Deposition

Deposition operates on fine particles. Once the coarse-to-fine interpolation is out of the picture, there isn’t much left to discuss.

lcode.deposit_kernel(grid_steps, grid_step_size, virtplasma_smallness_factor, c_x_offt, c_y_offt, c_m, c_q, c_px, c_py, c_pz, fine_grid, influence_prev, influence_next, indices_prev, indices_next, out_ro, out_jx, out_jy, out_jz)[source]

Interpolate coarse plasma into fine plasma and deposit it on the charge density and current grids.

First, the fine particle characteristics are interpolated from the coarse ones. Then the total contribution of the particles to the density and the currents is calculated and, finally, deposited on a grid in a 3x3 cell square with i, j as its center according to the weights calculated by weights(). Finally, the ion background density is added to the resulting array.

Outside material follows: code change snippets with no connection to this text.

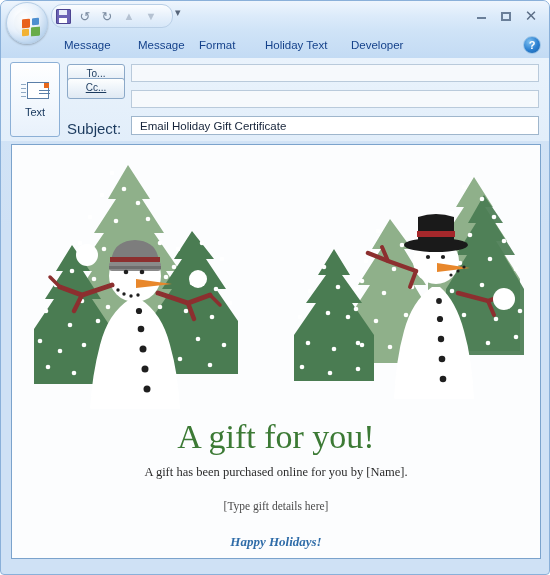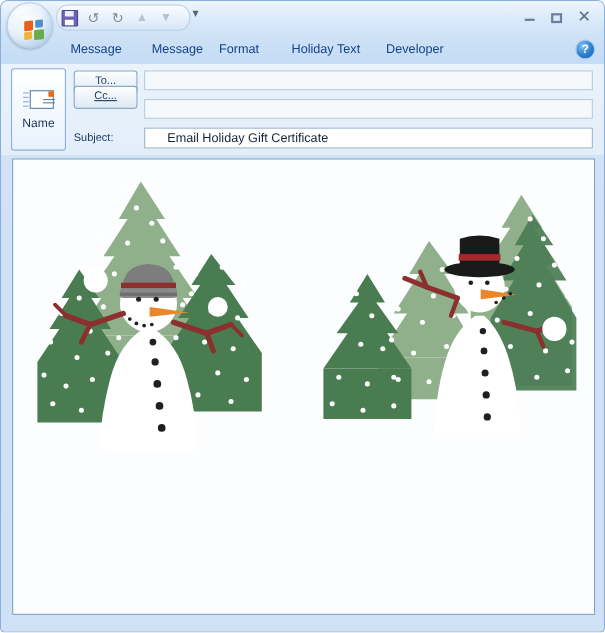--- a/index.html
+++ b/index.html
@@ -190,40 +190,40 @@
     border-radius: 3px;
     background: linear-gradient(180deg,#fdfefe 0%, #eef4fa 48%, #dfe9f3 100%);
     font-size: 10px; color: #1b3a5e;
     text-align: center; line-height: 18px;
   }
   #to-btn { top: 6px; }
   #cc-btn { top: 20px; text-decoration: underline; }
 
   #subject-label {
     position: absolute; left: 66px; top: 62px;
-    font-size: 10px; color: #1b3a5e;
+    font-size: 15px; color: #1b3a5e;
   }
 
   .addr-field {
     position: absolute; left: 130px;
     width: 408px; height: 18px;
     border: 1px solid #b9cadb;
     background: #f6f9fc;
     box-sizing: border-box;
   }
   #to-field { top: 6px; }
   #cc-field { top: 32px; }
   #subject-field {
     position: absolute; left: 130px; top: 58px;
     width: 408px; height: 19px;
     border: 1px solid #9fb6cc;
     background: #ffffff;
     box-sizing: border-box;
     font-size: 11.5px; color: #16243a;
-    padding: 2px 20px;
+    padding: 2px 8px;
     line-height: 15px;
   }
 
   
   #body-panel {
     position: absolute; left: 10px; top: 143px;
     width: 530px; height: 415px;
     background: #fcfdfe;
     border: 1px solid #7ba3cc;
     box-sizing: border-box;
@@ -328,21 +328,21 @@
         <div class="env-tick t1"></div>
         <div class="env-tick t2"></div>
         <div class="env-tick t3"></div>
         <div class="env-tick t4"></div>
         <div id="send-env-body">
           <div id="send-env-line1"></div>
           <div id="send-env-line2"></div>
         </div>
         <div id="send-env-dot"></div>
       </div>
-      <div id="send-label">Name</div>
+      <div id="send-label">Text</div>
     </div>
 
     <div class="addr-btn" id="to-btn">To...</div>
     <div class="addr-btn" id="cc-btn">Cc...</div>
     <div id="subject-label">Subject:</div>
 
     <div class="addr-field" id="to-field"></div>
     <div class="addr-field" id="cc-field"></div>
     <div id="subject-field">Email Holiday Gift Certificate</div>
   </div>
@@ -539,15 +539,21 @@
         <circle cx="452" cy="108" r="1.6" fill="#1f1f1f"></circle>
 
         <circle cx="427" cy="142" r="2.9" fill="#1f1f1f"></circle>
         <circle cx="428" cy="160" r="3.1" fill="#1f1f1f"></circle>
         <circle cx="429" cy="180" r="3.2" fill="#1f1f1f"></circle>
         <circle cx="430" cy="200" r="3.3" fill="#1f1f1f"></circle>
         <circle cx="431" cy="220" r="3.3" fill="#1f1f1f"></circle>
       </g>
     </svg>
 
+    <div id="cert">
+      <div id="cert-title">A gift for you!</div>
+      <div id="cert-sub">A gift has been purchased online for you by [Name].</div>
+      <div id="cert-details">[Type gift details here]</div>
+      <div id="cert-closing">Happy Holidays!</div>
+    </div>
   </div>
 
 </div>
 
 </body></html>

The strange incantation at the top and the need to modify the output arrays instead of returning them are dictated by the fact that ihis is actually not a function, but a CUDA kernel (for more info, refer to CUDA kernels with numba.cuda). It is launched in parallel for each fine particle, determines its 2D index (fi, fj), interpolates its characteristics from coarse particles and proceeds to deposit it.

lcode.deposit(config, ro_initial, x_offt, y_offt, m, q, px, py, pz, virt_params)[source]

Interpolate coarse plasma into fine plasma and deposit it on the charge density and current grids. This is a convenience wrapper around the deposit_kernel CUDA kernel.

This function allocates the output arrays, unpacks the arguments from config and virt_params, calculates the kernel dispatch parameters (for more info, refer to CUDA kernels with numba.cuda), and launches the kernel.